● **Directions for this task**: When you have gone through the records, report how many lines include "meaning", giving the number and nothing more.

*** Data shown ***

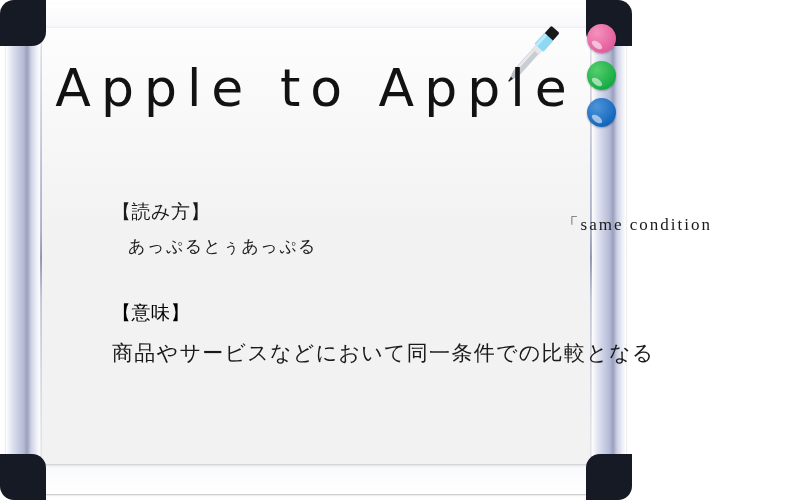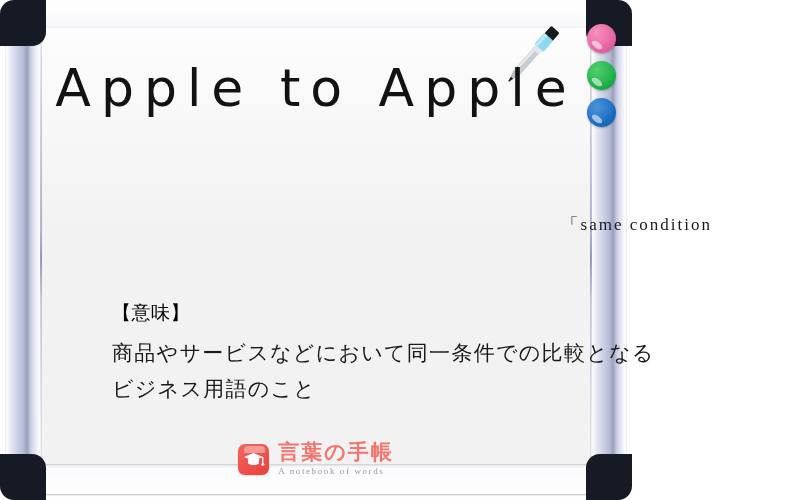--- a/index.html
+++ b/index.html
@@ -178,6 +178,10 @@
 
     <div class="title">Apple to Apple</div>
 
+    <div class="col-left">
+      <div class="sec-label">【読み方】</div>
+      <div class="reading">あっぷるとぅあっぷる</div>
+    </div>
 
     <div class="col-right">
       <div class="syn-line en" style="margin-top:11px;text-align:right;">「same condition</div>

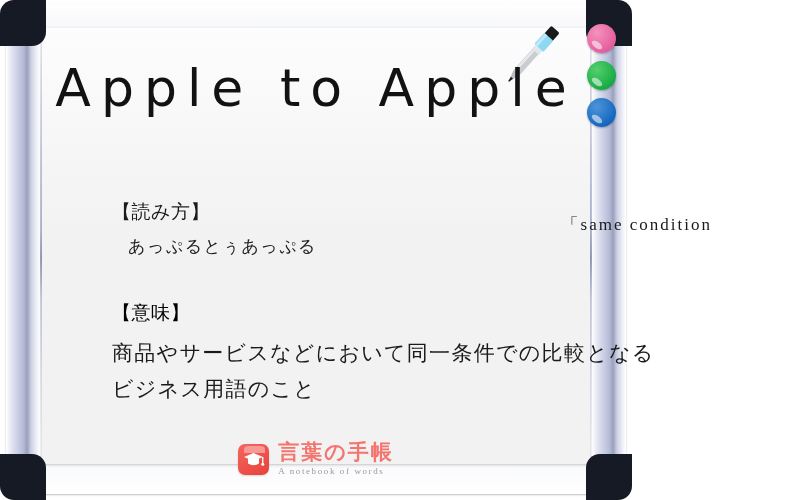--- a/index.html
+++ b/index.html
@@ -190,7 +190,6 @@
     <div class="meaning-block">
       <div class="meaning-label">【意味】</div>
       <div class="meaning-text">商品やサービスなどにおいて同一条件での比較となる</div>
-      <div class="meaning-text" style="margin-top:0;">ビジネス用語のこと</div>
     </div>
 
     <div class="logo">

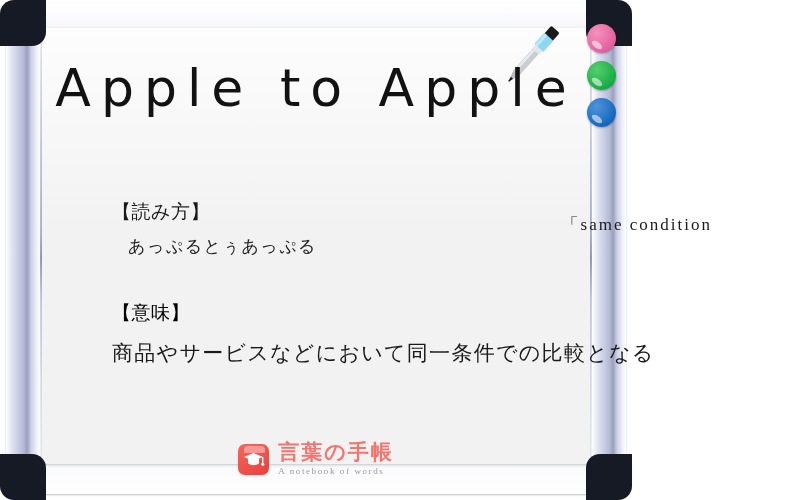--- a/index.html
+++ b/index.html
@@ -192,21 +192,6 @@
       <div class="meaning-text">商品やサービスなどにおいて同一条件での比較となる</div>
     </div>
 
-    <div class="logo">
-      <div class="logo-mark">
-        <div class="pages"></div>
-        <svg width="31" height="31" viewBox="0 0 31 31" style="position:absolute;left:0;top:0;">
-          <polygon points="15.5,9 25,13 15.5,17 6,13" fill="#ffffff"></polygon>
-          <path d="M10 14.6 L10 19.4 Q15.5 23 21 19.4 L21 14.6 Z" fill="#ffffff"></path>
-          <rect x="24.1" y="13" width="1.3" height="6.4" fill="#ffffff"></rect>
-          <circle cx="24.75" cy="20.2" r="1.5" fill="#ffffff"></circle>
-        </svg>
-      </div>
-      <div class="logo-text">
-        <div class="logo-jp">言葉の手帳</div>
-        <div class="logo-en">A notebook of words</div>
-      </div>
-    </div>
 
   </div>
 </div>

*** End of Data shown ***

● **Solution**: 5